The Netherlands still produce the most tulips in the world and export over 3 billion bulbs annually. In fact, many people refer to tulips as “Dutch tulips” as a form of connoisseurship. However, California is now also a popular producer of tulips and has its own tulip festival.
Historically, cultivation started in the Ottoman Empire where numerous types of tulips were bred. In the 1500s, tulips were extensively cultivated in Turkey, and because of their resemblance to the “tulbend” — a turban worn by Turkish men — were called tulipan.
Early gardeners delighted in the discovery that tulips are subject to mutations that produced spontaneous changes in form and color. Among the Persian people, according to reports, the tulip is an offering a young man makes to his beloved. By offering her a tulip, he says, “As the redness of this flower, I am on fire with love.”
in Turkish culture, the tulip became a symbol of paradise on earth and had almost a divine status. In the Netherlands, as imports and popularity grew, it represented the briefness of life and a message to enjoy the moment for all its beauty.
Europeans eventually shorted the name “tulipan” to just tulip, as it remains today.
Because of this beloved flower’s popularity, there are many tulip festivals to enjoy the variety of breeds and colors.

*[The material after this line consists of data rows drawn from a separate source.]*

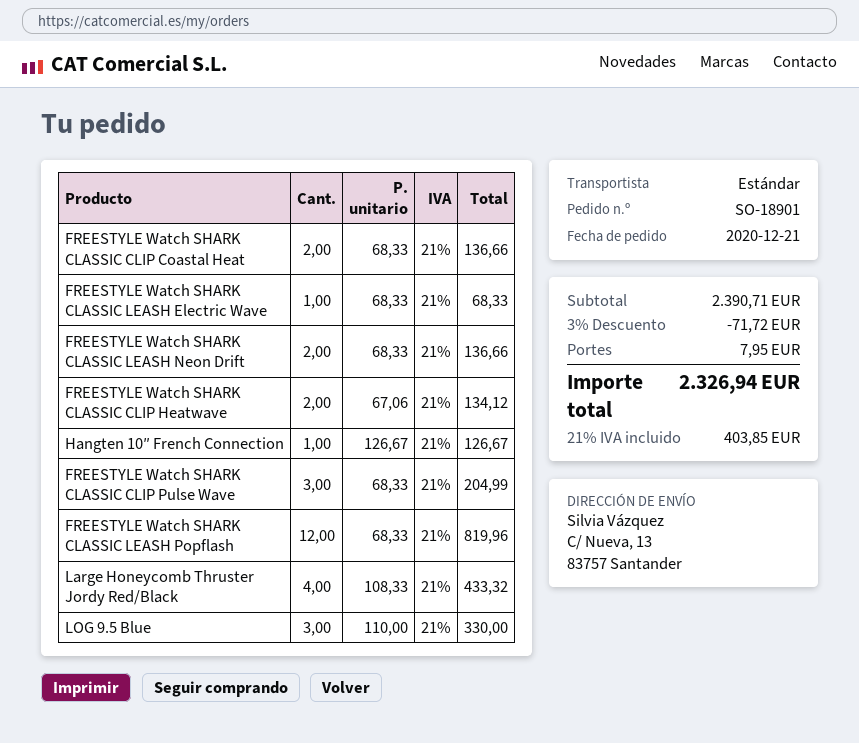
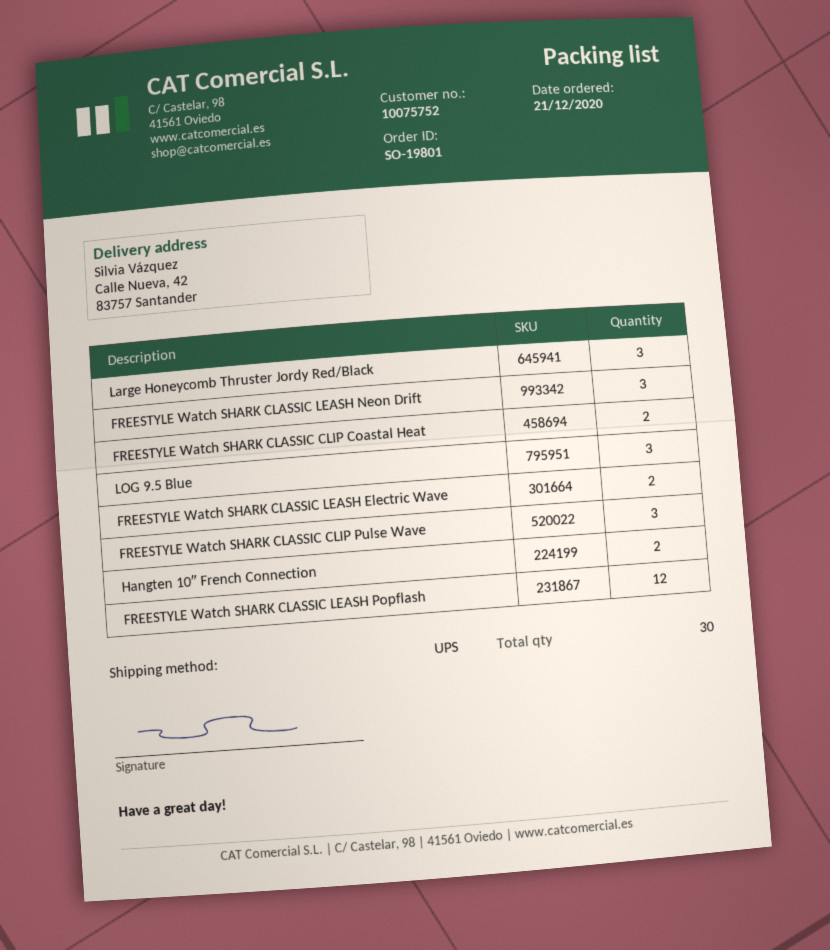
order number: SO-18901 -> SO-19801
shipping method: standard -> UPS
ship to: C/ Nueva, 13, 83757 Santander -> Calle Nueva, 42, 83757 Santander
FREESTYLE Watch SHARK CLASSIC LEASH Electric Wave: 1 -> 2
FREESTYLE Watch SHARK CLASSIC LEASH Neon Drift: 2 -> 3
FREESTYLE Watch SHARK CLASSIC CLIP Heatwave: 2 -> none
Hangten 10″ French Connection: 1 -> 2
Large Honeycomb Thruster Jordy Red/Black: 4 -> 3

There are festivals in the Netherlands; Spalding, England; Morges Switzerland. In the U.S, there is the Tulip Time Festival in Holland, Michigan; the Skagit Valley Tulip Festival in Skagit Valley, Washington; the Tulip Time Festival in Pella, Iowa, and the Canadian Tulip Festival in Ottawa, Canada.
Known as the Queen of the Night, this dark-dark purple tulip elicits a sense of mystery. “The Black Tulip” was a historical romance by Alexandre Dumas. The story is about a reward being offered to the first grower of a truly black tulip.
While tulips can be bred to display a wide variety of colors, black tulips have historically been difficult to achieve. The Queen of the Night tulip is as close to black as a flower gets, though it is, in fact, a dark and glossy maroonish purple – nonetheless, an effect prized by the Dutch and everywhere else in the world. Incidentally, Queen of the Night prefers to live her blooming life out of strong sunlight. Plant her along the edge of the yard, where trees can offer some shade.
The news wires excitedly announced in 1986 that the first truly black tulip was bred by a Dutch flower grower in Bovenkarspel, the Netherlands. The specimen was created by cross-breeding two deep purple tulips, the Queen of the Night and Wienerwald tulips. The breeder, Gert Hageman, said at the time that it would take 15 to 20 years of cultivating and experimenting before there would be “plenty of black tulips” on the market.
That long-promised bounty of truly black tulips is well-past due.